UNRWA’s education curriculum taught in schools is shaped by Hamas, which has regularly rejected any textbooks that fail to teach about armed resistance and that the Jews must be removed from the land of Israel.

It is clear therefore that UNRWA is certainly not a neutral organisation and its aims do not include the resettlement of refugees and resolution of the refugee problem. Instead it would rather preserve them as permanent refugees, serving its own goals and those of Hamas.

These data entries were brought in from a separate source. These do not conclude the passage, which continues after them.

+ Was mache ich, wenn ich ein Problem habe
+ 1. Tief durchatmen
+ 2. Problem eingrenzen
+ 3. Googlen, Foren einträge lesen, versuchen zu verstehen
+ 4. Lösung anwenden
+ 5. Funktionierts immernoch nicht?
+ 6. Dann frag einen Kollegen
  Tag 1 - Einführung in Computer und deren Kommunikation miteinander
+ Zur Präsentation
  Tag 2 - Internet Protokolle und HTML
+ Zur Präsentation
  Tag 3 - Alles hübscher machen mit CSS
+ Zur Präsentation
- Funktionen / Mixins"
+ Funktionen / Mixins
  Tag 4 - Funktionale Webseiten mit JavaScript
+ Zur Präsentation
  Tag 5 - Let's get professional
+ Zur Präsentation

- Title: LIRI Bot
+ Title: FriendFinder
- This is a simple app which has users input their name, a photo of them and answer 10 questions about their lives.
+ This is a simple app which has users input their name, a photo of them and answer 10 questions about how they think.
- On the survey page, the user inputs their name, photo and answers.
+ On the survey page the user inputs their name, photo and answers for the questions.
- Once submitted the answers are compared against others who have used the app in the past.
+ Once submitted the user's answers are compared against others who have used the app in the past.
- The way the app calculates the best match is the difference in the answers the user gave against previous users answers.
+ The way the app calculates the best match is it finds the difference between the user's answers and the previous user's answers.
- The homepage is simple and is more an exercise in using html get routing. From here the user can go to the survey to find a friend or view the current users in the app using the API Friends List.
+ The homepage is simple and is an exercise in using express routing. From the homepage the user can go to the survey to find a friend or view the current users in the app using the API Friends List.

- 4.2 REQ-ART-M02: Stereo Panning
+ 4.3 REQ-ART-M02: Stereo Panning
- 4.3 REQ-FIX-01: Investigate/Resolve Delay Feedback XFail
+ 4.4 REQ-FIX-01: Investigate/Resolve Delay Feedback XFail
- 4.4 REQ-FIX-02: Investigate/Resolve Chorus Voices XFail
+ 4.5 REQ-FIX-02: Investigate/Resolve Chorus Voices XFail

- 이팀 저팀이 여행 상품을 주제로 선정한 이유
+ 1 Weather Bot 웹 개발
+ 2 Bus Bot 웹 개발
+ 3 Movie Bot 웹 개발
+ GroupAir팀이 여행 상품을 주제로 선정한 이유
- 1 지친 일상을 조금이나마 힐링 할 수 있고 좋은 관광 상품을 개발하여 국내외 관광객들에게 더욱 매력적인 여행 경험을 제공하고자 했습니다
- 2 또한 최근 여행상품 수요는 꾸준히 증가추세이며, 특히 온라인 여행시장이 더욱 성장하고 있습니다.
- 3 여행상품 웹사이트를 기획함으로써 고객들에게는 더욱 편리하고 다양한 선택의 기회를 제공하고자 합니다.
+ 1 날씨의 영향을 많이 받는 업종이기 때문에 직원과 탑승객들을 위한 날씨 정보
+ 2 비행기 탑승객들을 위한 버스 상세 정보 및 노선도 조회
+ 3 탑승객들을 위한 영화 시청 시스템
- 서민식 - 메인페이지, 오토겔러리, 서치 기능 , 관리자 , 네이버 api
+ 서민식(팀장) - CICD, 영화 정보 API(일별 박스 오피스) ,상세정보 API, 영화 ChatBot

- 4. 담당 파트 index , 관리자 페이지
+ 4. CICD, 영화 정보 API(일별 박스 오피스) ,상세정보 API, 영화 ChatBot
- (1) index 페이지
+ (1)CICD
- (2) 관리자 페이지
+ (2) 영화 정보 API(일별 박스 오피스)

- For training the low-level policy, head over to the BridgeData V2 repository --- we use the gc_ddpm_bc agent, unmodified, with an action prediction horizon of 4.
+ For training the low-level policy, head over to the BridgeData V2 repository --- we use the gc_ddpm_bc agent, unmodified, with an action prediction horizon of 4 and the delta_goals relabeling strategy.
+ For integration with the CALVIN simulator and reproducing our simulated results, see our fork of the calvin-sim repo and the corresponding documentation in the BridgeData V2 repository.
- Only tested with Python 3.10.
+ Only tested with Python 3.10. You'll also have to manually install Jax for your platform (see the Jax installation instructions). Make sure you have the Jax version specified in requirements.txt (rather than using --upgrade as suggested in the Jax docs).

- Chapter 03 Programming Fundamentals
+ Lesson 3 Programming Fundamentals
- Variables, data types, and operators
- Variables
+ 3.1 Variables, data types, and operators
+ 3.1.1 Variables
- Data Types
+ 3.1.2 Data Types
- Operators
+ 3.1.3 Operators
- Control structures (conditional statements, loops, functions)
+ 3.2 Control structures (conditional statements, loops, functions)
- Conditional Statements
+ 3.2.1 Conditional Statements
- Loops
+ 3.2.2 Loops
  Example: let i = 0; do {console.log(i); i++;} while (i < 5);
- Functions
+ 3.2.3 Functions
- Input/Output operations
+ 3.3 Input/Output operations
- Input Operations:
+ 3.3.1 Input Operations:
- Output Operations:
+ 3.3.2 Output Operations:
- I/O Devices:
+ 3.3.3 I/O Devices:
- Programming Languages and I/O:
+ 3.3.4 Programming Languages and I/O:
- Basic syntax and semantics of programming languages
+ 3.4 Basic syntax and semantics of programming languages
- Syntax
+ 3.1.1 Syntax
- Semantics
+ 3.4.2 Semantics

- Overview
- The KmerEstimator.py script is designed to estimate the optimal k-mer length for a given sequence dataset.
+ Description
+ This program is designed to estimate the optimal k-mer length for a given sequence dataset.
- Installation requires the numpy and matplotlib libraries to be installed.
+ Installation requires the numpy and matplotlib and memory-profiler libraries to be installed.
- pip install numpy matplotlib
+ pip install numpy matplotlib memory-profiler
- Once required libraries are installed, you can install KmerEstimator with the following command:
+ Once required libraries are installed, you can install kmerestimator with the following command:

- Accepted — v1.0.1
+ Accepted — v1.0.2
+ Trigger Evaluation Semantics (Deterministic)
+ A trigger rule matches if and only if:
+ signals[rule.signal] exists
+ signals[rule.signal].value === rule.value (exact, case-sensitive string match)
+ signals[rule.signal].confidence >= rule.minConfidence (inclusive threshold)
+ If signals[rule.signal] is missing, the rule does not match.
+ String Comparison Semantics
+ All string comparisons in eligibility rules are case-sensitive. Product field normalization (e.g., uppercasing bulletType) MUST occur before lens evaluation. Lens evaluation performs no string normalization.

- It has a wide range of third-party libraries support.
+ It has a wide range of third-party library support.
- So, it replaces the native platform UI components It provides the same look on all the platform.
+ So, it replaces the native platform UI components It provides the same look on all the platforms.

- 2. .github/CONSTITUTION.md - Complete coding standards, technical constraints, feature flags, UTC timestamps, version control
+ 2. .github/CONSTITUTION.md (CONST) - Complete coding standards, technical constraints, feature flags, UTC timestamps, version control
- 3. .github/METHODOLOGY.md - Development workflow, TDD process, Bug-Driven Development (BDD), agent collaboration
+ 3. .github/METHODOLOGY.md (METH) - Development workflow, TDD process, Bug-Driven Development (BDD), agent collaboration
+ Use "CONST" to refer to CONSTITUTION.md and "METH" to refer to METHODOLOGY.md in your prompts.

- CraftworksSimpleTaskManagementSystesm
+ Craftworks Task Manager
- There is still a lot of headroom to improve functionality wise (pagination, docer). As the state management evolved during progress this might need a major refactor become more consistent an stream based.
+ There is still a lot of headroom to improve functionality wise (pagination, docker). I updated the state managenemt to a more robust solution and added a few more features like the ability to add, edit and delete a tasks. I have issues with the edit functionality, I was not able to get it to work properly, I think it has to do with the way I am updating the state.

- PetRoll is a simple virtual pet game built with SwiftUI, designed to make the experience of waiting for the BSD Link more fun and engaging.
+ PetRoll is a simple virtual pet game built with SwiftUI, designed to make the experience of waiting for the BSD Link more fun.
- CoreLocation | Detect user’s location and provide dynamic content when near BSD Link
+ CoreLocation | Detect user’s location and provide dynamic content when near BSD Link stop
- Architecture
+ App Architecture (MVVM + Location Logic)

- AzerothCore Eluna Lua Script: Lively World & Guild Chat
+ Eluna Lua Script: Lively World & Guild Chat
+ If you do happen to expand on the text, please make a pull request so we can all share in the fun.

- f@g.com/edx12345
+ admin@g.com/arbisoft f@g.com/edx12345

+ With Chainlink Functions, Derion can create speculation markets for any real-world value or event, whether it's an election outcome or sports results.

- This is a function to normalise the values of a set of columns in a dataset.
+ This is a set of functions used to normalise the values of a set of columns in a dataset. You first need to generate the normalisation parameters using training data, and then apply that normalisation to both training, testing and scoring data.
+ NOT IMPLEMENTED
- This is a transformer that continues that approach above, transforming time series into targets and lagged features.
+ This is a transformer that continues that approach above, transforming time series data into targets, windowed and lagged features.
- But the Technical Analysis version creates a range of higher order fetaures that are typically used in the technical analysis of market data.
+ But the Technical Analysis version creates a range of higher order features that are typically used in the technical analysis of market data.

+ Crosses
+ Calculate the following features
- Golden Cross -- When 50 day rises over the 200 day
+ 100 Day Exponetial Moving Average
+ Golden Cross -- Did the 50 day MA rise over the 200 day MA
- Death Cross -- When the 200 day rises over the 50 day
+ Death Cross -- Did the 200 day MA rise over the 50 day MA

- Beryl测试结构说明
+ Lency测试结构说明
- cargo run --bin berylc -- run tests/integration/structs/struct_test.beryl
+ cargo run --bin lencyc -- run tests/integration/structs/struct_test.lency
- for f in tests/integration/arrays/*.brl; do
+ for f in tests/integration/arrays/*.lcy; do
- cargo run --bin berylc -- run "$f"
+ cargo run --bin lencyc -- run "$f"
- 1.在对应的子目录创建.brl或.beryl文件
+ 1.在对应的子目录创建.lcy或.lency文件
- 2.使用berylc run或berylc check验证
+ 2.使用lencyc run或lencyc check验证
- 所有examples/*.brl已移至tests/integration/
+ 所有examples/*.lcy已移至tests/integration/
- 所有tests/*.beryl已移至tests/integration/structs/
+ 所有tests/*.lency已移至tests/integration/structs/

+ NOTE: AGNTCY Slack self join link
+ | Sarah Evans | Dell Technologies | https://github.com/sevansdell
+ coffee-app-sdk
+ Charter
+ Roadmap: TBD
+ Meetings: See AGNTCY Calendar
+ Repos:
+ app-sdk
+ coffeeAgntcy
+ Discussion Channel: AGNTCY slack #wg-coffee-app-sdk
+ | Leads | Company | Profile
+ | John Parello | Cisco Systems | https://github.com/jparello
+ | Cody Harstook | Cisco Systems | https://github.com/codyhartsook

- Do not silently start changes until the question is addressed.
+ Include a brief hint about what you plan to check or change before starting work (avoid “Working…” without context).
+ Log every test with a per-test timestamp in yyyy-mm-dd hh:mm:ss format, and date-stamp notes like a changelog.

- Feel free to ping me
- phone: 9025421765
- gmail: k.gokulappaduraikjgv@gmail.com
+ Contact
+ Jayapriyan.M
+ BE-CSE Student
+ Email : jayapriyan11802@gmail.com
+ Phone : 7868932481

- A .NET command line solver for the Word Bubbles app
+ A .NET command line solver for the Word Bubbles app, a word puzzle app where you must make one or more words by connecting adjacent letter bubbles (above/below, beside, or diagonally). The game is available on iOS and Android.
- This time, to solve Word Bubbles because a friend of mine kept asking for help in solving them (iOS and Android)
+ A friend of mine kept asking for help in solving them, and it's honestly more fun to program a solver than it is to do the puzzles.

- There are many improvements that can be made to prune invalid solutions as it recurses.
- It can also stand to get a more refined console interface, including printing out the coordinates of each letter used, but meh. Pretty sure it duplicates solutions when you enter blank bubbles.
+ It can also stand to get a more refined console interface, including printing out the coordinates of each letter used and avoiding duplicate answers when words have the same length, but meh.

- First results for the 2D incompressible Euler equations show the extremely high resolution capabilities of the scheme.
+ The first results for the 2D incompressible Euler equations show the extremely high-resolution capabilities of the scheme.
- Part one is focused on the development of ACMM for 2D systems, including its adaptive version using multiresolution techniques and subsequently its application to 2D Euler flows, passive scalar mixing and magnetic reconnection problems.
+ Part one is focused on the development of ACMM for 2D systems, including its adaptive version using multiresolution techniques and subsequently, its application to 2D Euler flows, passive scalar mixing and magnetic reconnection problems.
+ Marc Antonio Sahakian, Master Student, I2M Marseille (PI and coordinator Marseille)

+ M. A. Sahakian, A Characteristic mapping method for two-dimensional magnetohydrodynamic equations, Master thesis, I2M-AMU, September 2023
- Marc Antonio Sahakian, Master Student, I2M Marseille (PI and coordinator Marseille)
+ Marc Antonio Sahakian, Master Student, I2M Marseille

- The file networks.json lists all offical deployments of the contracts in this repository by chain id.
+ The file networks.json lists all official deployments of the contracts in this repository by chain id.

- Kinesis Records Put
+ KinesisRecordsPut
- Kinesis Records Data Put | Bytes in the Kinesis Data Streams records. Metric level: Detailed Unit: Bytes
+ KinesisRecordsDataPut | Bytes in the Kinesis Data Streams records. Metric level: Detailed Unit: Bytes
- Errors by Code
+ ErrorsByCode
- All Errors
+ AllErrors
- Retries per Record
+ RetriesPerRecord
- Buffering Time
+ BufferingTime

Since its establishment, UNRWA has been an institutional failure and despite its huge annual budget, approximately £1billion in 2021, it is never likely to achieve its objectives. In reality, it has been the cause of an increase rather than a decrease in the number of refugees it manages, especially due to its absurd and unwarranted definition of a refugee. It has continuously failed to find any lasting solution to the Palestinian refugee problem. Its educational services have nurtured a Palestinian identity based almost entirely around a narrative of victimhood and injustice, one which vilifies the Jews and other western actors and which preaches that the only solution is violent resistance.

Most people now agree that the world should find a way to resettle and provide a homeland for the Palestinian refugees rather than allow them to continue as victims of UNRWA.

Ideally UNRWA should be closed down but its main funders and supporters will never let that happen. Alternatively, UNRWA must be reformed, as otherwise it will never fulfil its responsibilities to the Palestinian refugees. This failing organisation must become free of Hamas and the dictates of the Palestinian Authority.

Looking ahead, for there to be peace in the region, the world must find a way to force UNRWA use its billions of dollars to solve the refugee problem by training the refugees, creating jobs and providing them with homes in the countries where they were born or where they have lived for most of their entire lives.

It is time that the international community recognised and admitted that UNRWA and Hamas are one and the same and without the total destruction of this internationally proscribed terrorist organisation, we will never see the peace that is so important for the people living in this part of the world.